Robert reminded me that some doctors and nurses only follow this ethic in their professional lives yet fail to integrate it into their private and civil lives. So by that reasoning, anyone can practice the standard of non-harming, including medical professionals and the rest of us if we all are mindful not to compartmentalize our thoughts and behavior.
“If a work of art is rich and vital and complete, those who have artistic instincts will see its beauty, and those to whom ethics appeal more strongly than aesthetics will see its moral lesson. It will fill the cowardly with terror, and the unclean will see in it their own shame.”–Oscar Wilde
In many ways, the controversial Oscar Wilde was an ethical man. He was guilty of violating some moralistic, legal norms of Victorian society, but he did hold himself to high standards. One only needs to read and think about his literary works to understand Wilde’s ethical ideals. While he did not model or encourage conventional religiosity, Wilde presented generosity, respect, and ethical decency in personal relationships. Perhaps Wilde’s most flagrant fault was his Victorian predilection to be moralistic and preachy.
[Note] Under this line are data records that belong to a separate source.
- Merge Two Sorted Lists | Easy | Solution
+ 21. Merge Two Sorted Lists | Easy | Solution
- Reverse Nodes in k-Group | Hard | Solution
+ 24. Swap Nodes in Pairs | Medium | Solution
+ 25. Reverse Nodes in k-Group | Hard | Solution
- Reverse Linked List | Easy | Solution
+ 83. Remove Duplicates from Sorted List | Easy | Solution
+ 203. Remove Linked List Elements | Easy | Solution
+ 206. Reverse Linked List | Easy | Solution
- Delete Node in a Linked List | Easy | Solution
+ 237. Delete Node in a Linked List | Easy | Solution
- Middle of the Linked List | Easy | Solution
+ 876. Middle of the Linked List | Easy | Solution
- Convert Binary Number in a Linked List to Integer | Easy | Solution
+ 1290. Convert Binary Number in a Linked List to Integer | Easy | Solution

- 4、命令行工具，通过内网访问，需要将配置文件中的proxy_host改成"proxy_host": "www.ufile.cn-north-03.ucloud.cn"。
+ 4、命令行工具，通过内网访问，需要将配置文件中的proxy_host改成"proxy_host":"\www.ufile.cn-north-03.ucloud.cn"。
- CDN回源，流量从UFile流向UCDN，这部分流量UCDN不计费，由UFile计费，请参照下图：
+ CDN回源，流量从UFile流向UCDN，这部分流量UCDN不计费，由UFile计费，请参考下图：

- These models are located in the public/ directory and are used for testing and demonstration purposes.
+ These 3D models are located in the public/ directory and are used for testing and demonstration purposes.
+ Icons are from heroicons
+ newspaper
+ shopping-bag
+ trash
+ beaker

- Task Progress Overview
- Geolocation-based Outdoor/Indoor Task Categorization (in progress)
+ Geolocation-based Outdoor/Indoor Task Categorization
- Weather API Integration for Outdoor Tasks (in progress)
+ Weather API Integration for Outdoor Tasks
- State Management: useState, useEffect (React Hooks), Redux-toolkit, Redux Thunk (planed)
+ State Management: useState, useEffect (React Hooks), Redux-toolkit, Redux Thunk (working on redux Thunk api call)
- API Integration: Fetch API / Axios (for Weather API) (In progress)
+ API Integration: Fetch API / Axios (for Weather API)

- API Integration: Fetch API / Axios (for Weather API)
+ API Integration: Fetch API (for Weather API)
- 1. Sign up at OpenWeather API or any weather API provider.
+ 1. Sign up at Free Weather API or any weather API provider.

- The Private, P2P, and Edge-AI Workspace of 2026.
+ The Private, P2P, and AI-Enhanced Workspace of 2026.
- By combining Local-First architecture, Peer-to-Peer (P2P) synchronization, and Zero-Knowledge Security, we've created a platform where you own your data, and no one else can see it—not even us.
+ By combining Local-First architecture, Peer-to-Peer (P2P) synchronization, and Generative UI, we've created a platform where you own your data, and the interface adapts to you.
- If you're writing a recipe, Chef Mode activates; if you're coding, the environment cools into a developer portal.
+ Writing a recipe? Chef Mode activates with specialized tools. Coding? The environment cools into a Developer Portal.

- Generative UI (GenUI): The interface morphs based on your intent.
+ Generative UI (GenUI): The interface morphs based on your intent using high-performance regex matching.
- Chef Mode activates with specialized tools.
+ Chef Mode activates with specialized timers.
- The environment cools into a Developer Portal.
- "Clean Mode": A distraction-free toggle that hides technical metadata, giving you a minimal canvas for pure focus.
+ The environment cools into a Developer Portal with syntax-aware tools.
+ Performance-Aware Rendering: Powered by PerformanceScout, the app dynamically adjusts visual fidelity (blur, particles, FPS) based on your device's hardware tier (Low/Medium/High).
We are reminded of the karma of finger-pointing because of Wilde’s flawed, complicated life.
One thing to remember about standards is that they can evolve or devolve as we get older. To maintain healthy standards is to have compassion for all life. Wisdom teachers throughout the ages understood that compassion for all beings is the beginning and foundation of all ethics.
The Blue Jay of Happiness quotes journalist/commentator Bill Moyers. “Our very lives depend on the ethics of strangers, and most of us are always strangers to other people.”